Wednesday, January 27, 2010

The Perils of Modifying the Application Express Metadata

Last week, Oracle Support contacted me about an escalated Service Request they received from a customer. This customer, who was running Application Express 3.2, was unable to take an application export file from their production environment and import it into their development environment. During import, it would fail with:


ORA-20001: GET_BLOCK Error. ORA-20001: Execution of the statement was unsuccessful. ORA-00001: unique constraint (APEX_030200.WWV_FLOW_WORKSHEET_RPTS_UK) violated


I received a copy of this application export file, uploaded it to apex.oracle.com, and immediately ran into the same error when I attempted to install it into my workspace. Unfortunately, the customer was in a situation where they could no longer import this application into any other workspace or instance. It appeared that the generated export file and metadata on their production instance was corrupted.

How did they possibly get into this state? Well, it was a sequence of:

  1. The customer was first directed to David's blog posting at http://dpeake.blogspot.com/2009/01/preserving-user-saved-interactive.html.
  2. That was unsatisfactory, so they followed a link to Martin's blog posting at: http://apex-smb.blogspot.com/2009/10/saving-saved-interactive-reports-when.html
  3. Then, not based on any information in either of these blog postings, the customer dropped a unique index and disabled two foreign key constraints from the APEX_030200 schema.
  4. Finally, via some manual DML, it appears that the customer was able to modify the metadata of saved Interactive Reports such that they now violated the conditions of this unique constraint.

While I completely understand why the customer went down the path that they did (to restore their end user's Interactive Reports), they should have never resorted to manually modifying the metadata and database objects in the Application Express schema. Fortunately, I was able to easily reproduce the customer's problem and was able to craft a custom patch script for their environment to restore what had been done to it.

Did the customer perform an action which was unsupported by Oracle Support which resulted in the corruption of their environment? Yes. Did the customer have any recourse? No, not really. Was Oracle Support obligated to help this customer recover? Maybe not. But even though they knowingly did this, I didn't want to have one unhappy Oracle and APEX customer when we were done.

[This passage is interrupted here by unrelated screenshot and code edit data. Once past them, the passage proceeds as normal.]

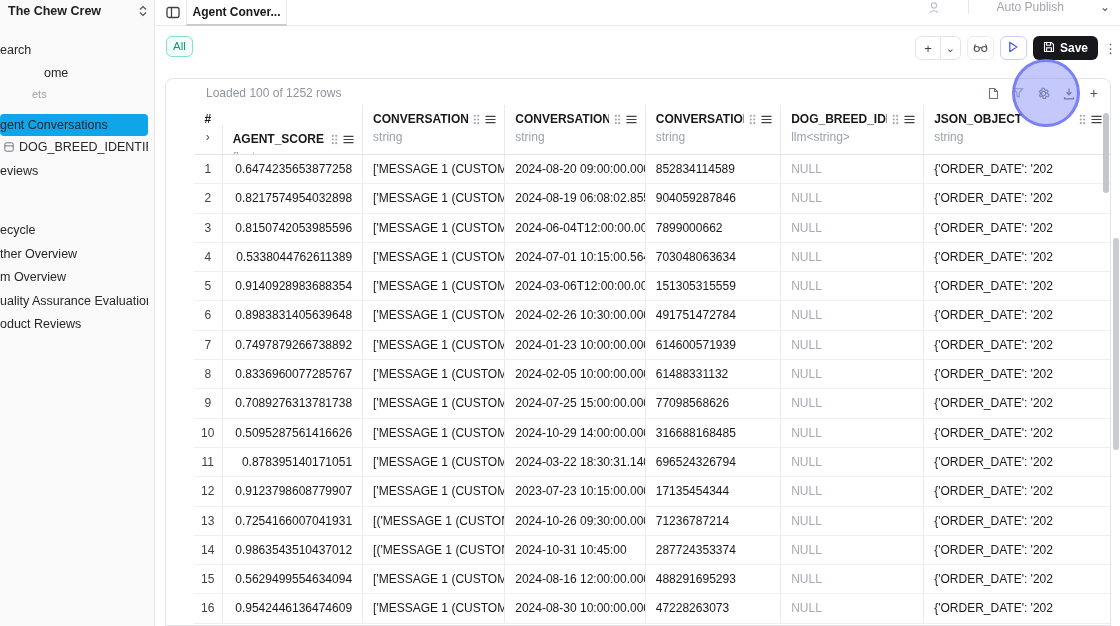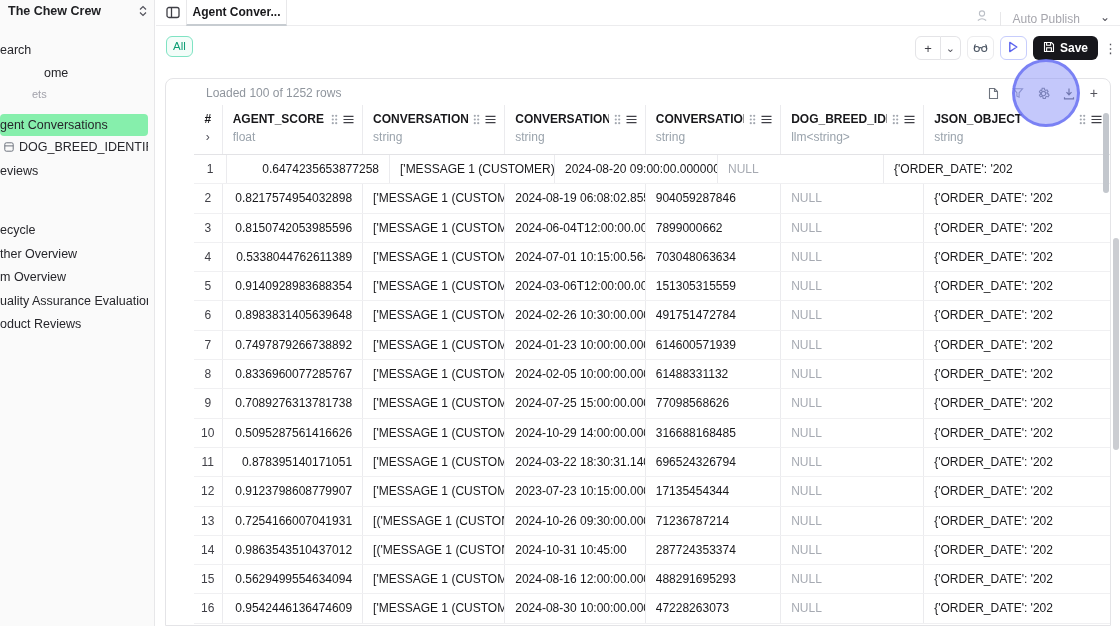"Auto Publish" .topbar-right { align-items: flex-end -> flex-start; gap: 12px -> 28px }
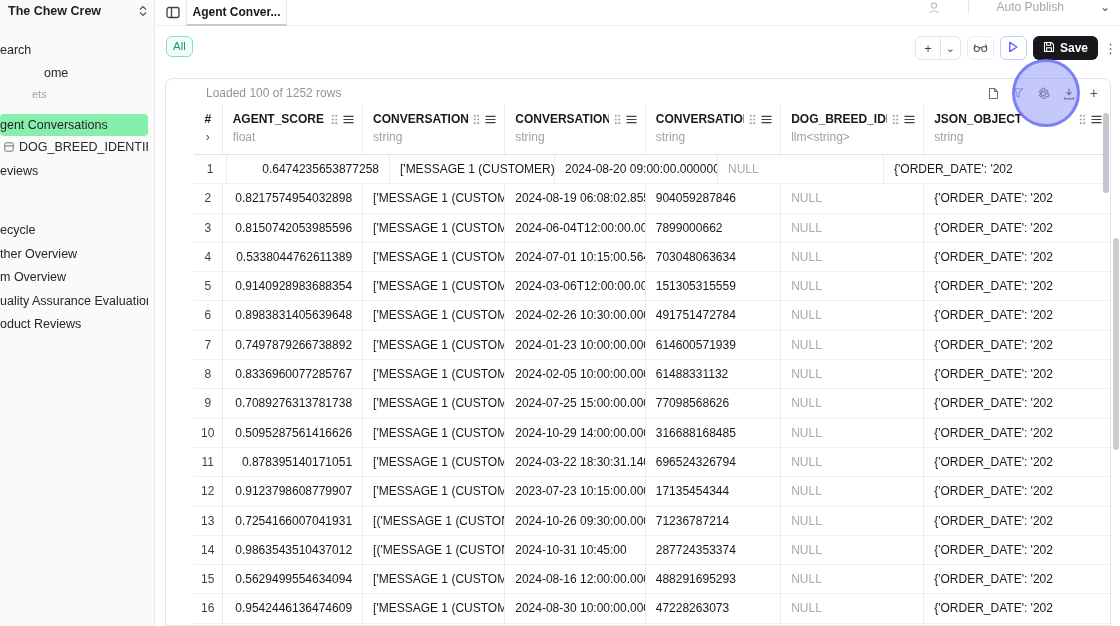"gent Conversations" .side-item.sel { background: #86efac -> #0ea5e9 }
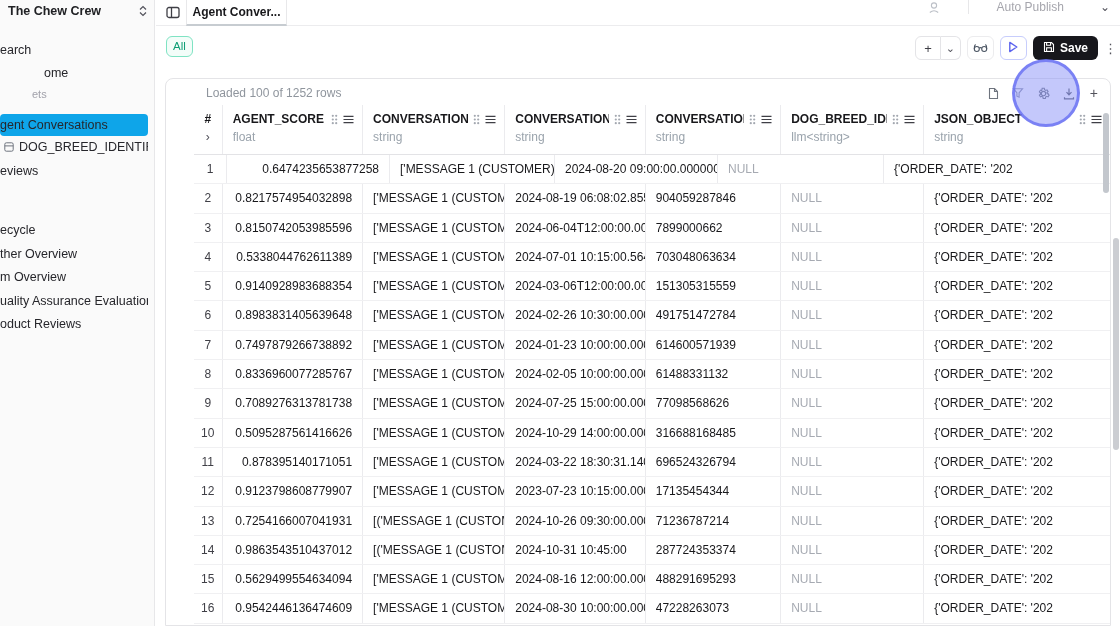"AGENT_SCORE" div.th { margin-top: none -> 20px }
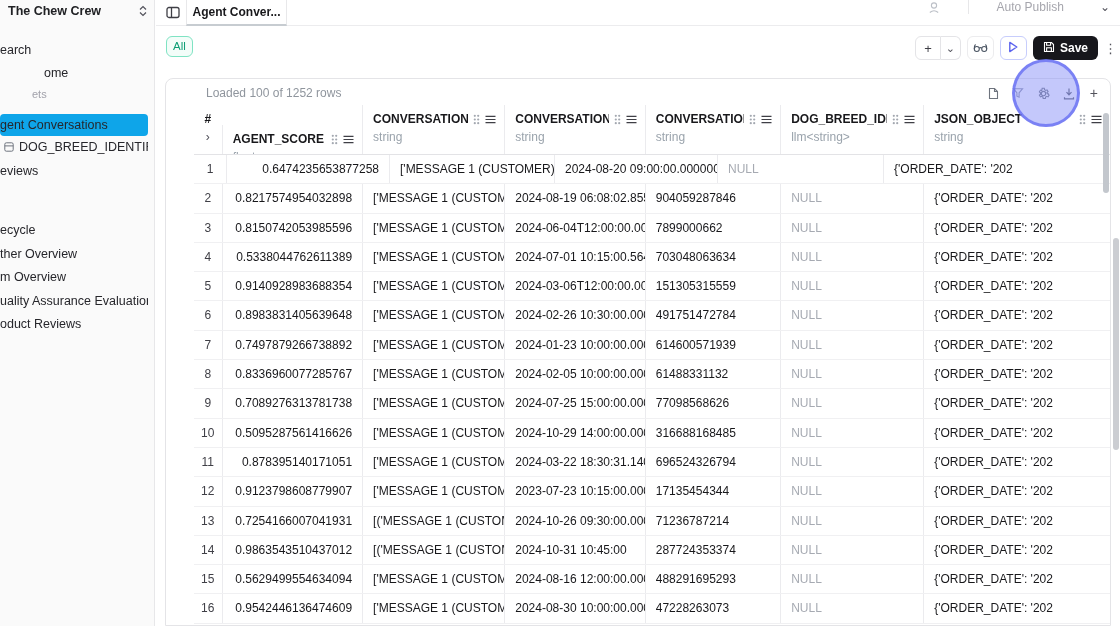"852834114589" div.td { html: none -> <div>852834114589</div> }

In general, Oracle Support will make every effort to help a customer with their Oracle Application Express product issues. But in cases like this one, where the customer performed actions directly against the undocumented, internal Application Express schema, there really aren't any guarantees that Oracle Support nor Application Express product development will be able to help a customer recover from this type of corruption.

Typical unsupported actions which can lead to corruption include dropping users, revoking privileges, dropping/modifying constraints, inserting/updating/deleting data, etc.. This situation is really no different than if a customer dropped SYS.STANDARD from their database or dropped internal packages or views from their eBusiness Suite environment.

Moral of the story: When you're considering to directly modify any objects in the Application Express schema, it's in your best interest to abstain.

5 comments:

Roel said...

So the message is: "Don't mess with the repository"

Unknown said...

Interesting post Joel....

It's kinda funny that what you said highlights the fact that Oracle still fixes unsupported actions :)

Customers always win, don't they?? They can simply claim it was a rogue developer, or jump up and down and throw a tantrum!

You can warn all you like, but it's like telling your kids not to do something... they still do it!! If anything, telling them not to dot it brings it to their attention so they probably will do it. If you don't punish them they'll do it again!

Your post might have the opposite affect than you intended ;-)

Joel R. Kallman said...

Enzo,

Interesting analogy. I compare this more to the situation when you tell your child not to do something again "or else", they still do it, and then then you hold true to your word and deliver the "or else".

This is really just a warning, more than anything (to adults, not kids). Oracle Support cannot guarantee they can help. And if they can't, well...good luck explaining that to your management.

Joel

Gaus said...

Hi Joel,

Can you kindly share the steps for how you went about to fix this issue. We have been facing the same issue with an application when exporting from Staging to Production and now we find that the error has also reproduced when installing from Development to Staging... :(

Joel R. Kallman said...

Hi Mohammed,

It's unclear if you're encountering this specific problem, so I'm hesitant to describe any steps to remedy this. Did you also directly manipulate objects in the APEX schema? Have you contacted Oracle Support about this?